What you are asked to do » Scan the entries and copy each line where the word "socket" is present.

The input »
┏━━

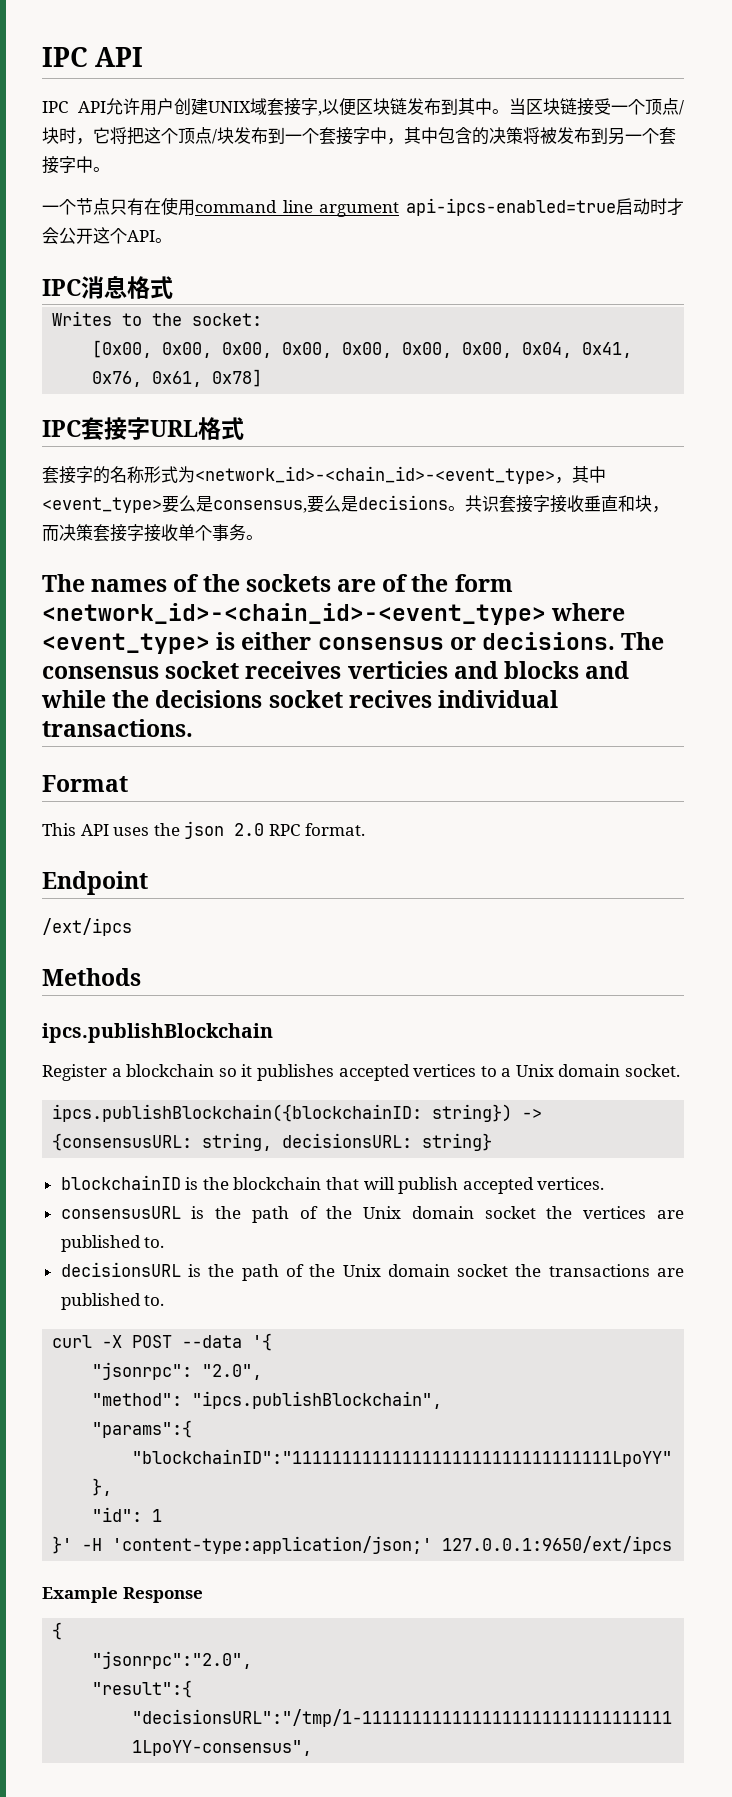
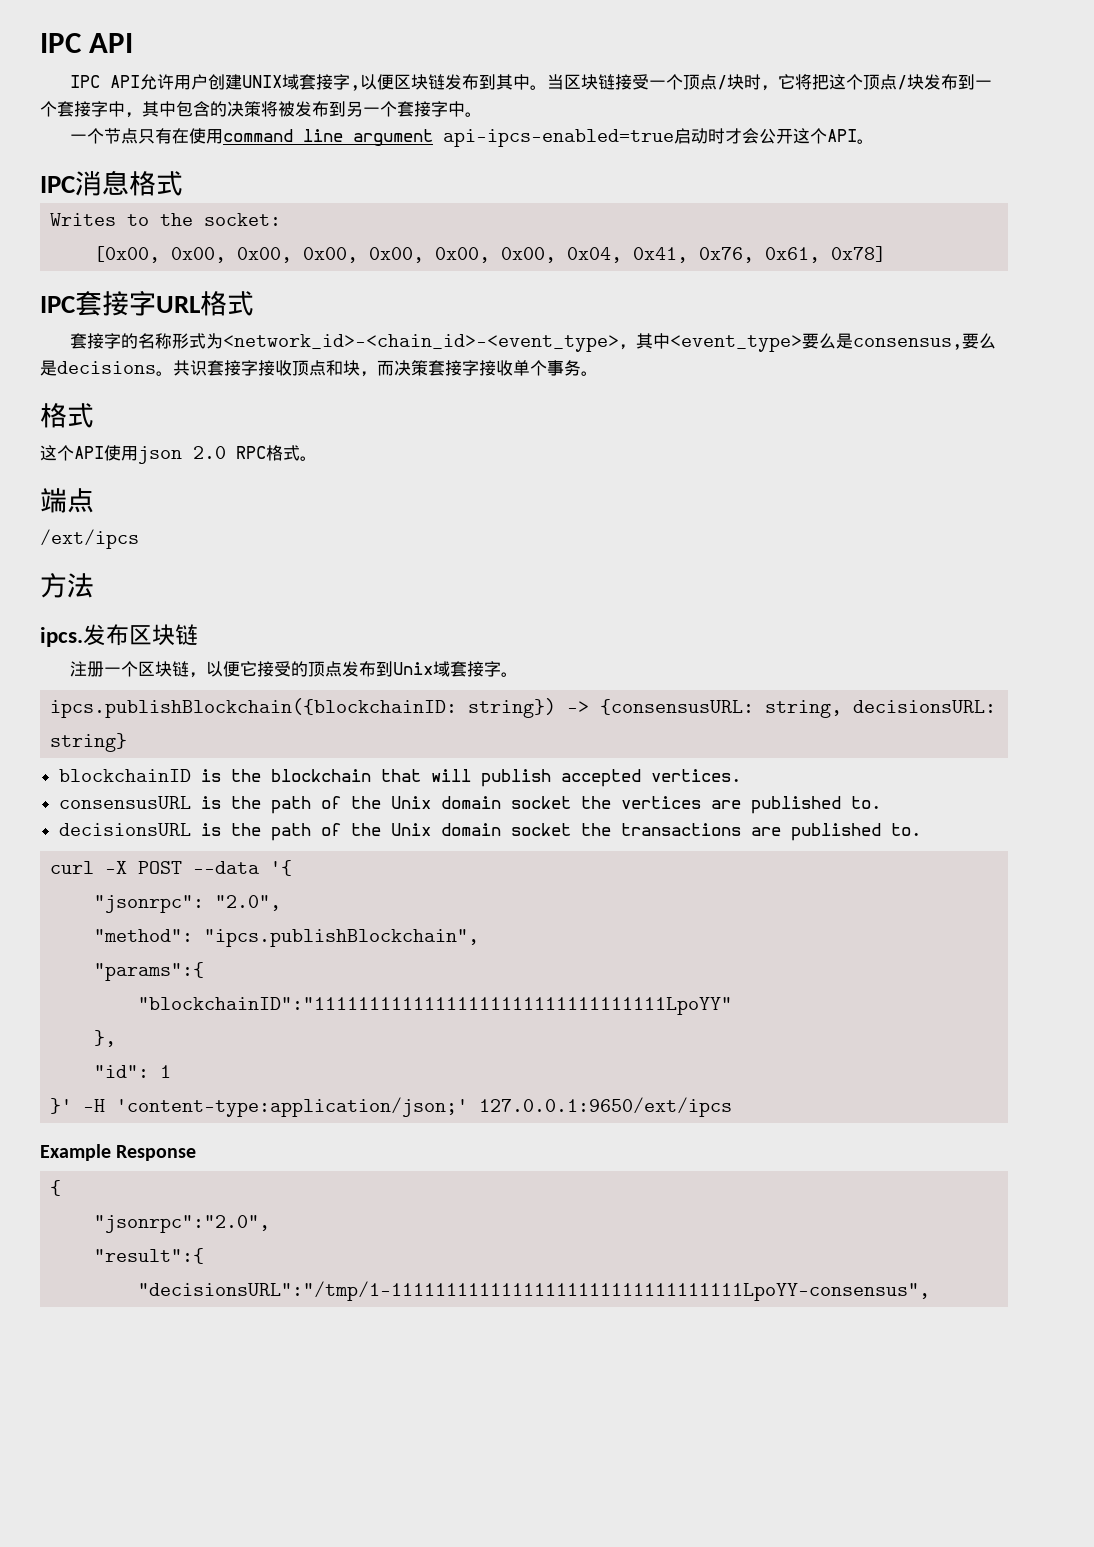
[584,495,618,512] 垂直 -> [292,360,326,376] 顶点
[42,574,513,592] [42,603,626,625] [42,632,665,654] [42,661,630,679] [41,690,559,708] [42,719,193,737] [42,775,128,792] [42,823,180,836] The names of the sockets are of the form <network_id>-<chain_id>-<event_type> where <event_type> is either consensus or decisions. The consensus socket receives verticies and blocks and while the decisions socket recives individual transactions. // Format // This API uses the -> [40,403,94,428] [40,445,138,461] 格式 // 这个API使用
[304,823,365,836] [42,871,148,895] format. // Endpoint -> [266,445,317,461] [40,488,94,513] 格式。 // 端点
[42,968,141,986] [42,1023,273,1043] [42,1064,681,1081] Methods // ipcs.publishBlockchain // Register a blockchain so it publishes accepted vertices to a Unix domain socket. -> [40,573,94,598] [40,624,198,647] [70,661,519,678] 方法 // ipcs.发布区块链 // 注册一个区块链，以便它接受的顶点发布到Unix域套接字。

┗━━
┏━━

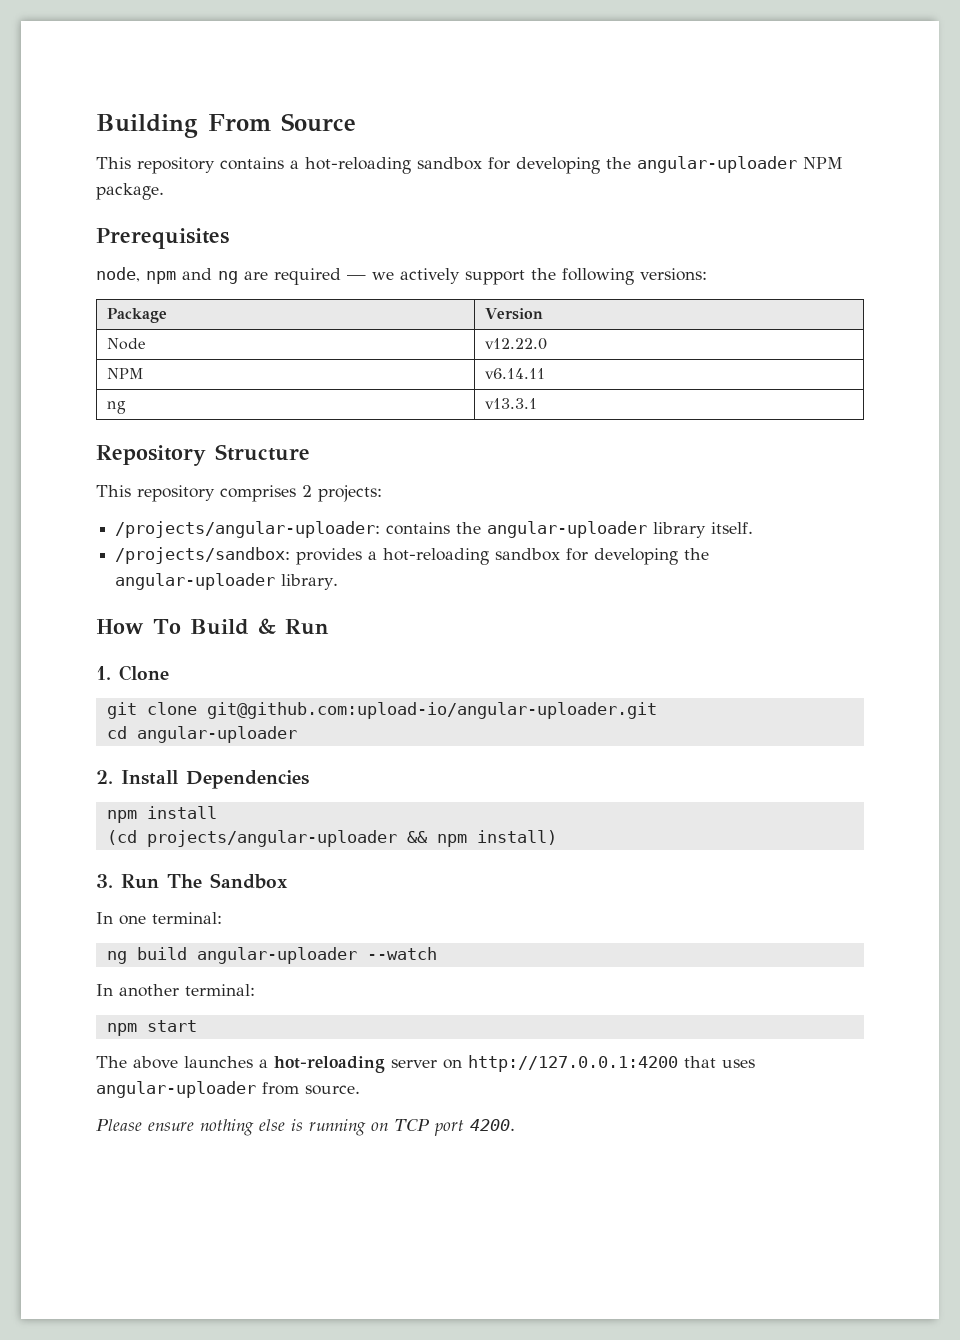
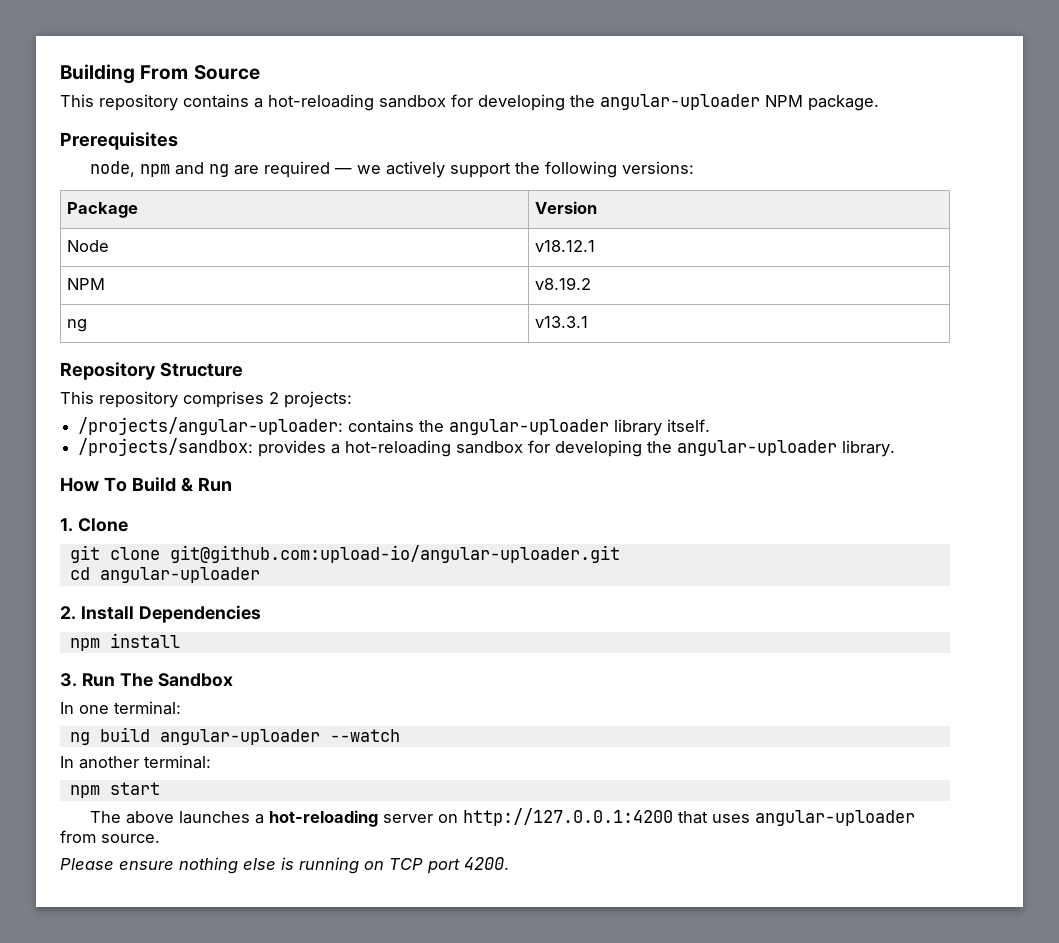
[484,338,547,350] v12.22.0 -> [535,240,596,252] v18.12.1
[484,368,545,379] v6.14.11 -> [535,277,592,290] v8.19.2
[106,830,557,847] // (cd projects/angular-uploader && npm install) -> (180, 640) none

┗━━

Solution to the problem »
[42,574,513,592] [42,603,626,625] [42,632,665,654] [42,661,630,679] [41,690,559,708] [42,719,193,737] [42,775,128,792] [42,823,180,836] The names of the sockets are of the form <network_id>-<chain_id>-<event_type> where <event_type> is either consensus or decisions. The consensus socket receives verticies and blocks and while the decisions socket recives individual transactions. // Format // This API uses the -> [40,403,94,428] [40,445,138,461] 格式 // 这个API使用
[42,968,141,986] [42,1023,273,1043] [42,1064,681,1081] Methods // ipcs.publishBlockchain // Register a blockchain so it publishes accepted vertices to a Unix domain socket. -> [40,573,94,598] [40,624,198,647] [70,661,519,678] 方法 // ipcs.发布区块链 // 注册一个区块链，以便它接受的顶点发布到Unix域套接字。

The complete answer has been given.